A news story came out several days ago about the arrest on trespassing charges of a woman who did a series of yoga poses on a Metro track at the West Falls Church station last December. No, I am not kidding. The video of her mind boggingly stupid stunt along with the other idiot who climbed down on the track was released and has been posted on numerous sites.

One thing to note about the incident is that they climbed down onto the center track at the West Falls Church Metro station which is infrequently used. So they must have figured it was safe to do this stunt. But since the center track is used as a pocket track and is a connecting track to the Falls Church railyard, the 3rd rail was presumably live and there was a chance of an equipment move rolling through the station on the center track.
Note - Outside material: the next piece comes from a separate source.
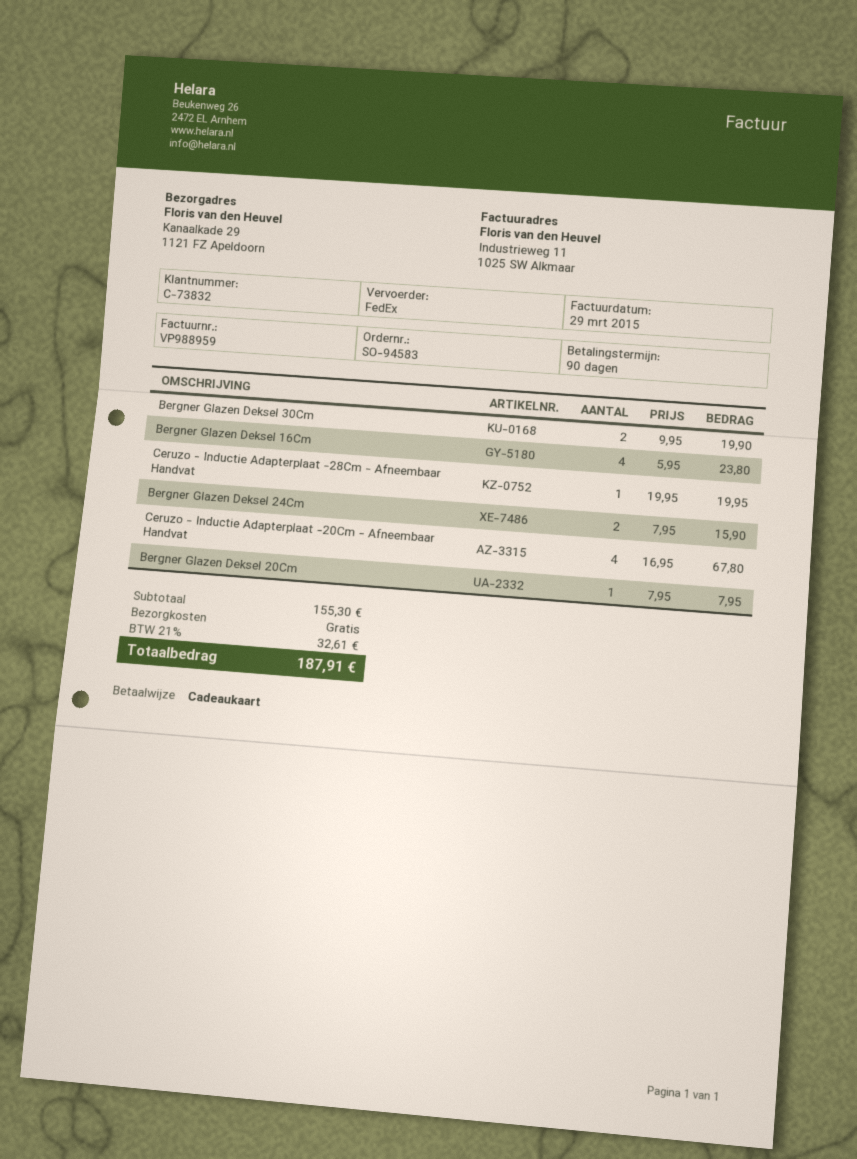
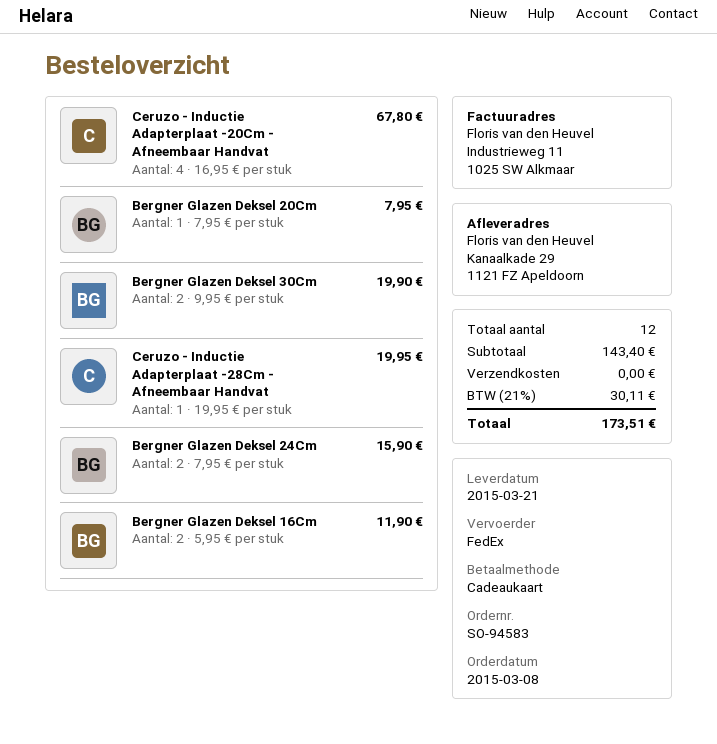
Bergner Glazen Deksel 16Cm: 4 x 5.95 = 23.80 -> 2 x 5.95 = 11.90
subtotal: 155.30 -> 143.40
tax: 21% = 32.61 -> 21% = 30.11
total: 187.91 -> 173.51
NBC 4 Video and story: Yoga on Metro Tracks: Woman Arrested After Surveillance Video Shows Dangerous Moves. Excerpt:



> A woman has been arrested and charged with trespassing after police say she was caught on camera performing yoga moves on Metrorail tracks outside Washington, D.C.
> 
> Metro Transit Police tracked down the Virginia woman shown on camera late last year and arrested her this week.
> 
> ...


Washington Post video report with snarky comment text inserts: Woman arrested for doing yoga on metro track.

Fortunately for the two idiots, they are not candidates for a Darwin award...


----------



## fairviewroad (Oct 14, 2015)

There were two people trespassing in those videos. No mention of the photographer in the news articles. I guess Yoga Lady isn't ratting out her partner in crime?


----------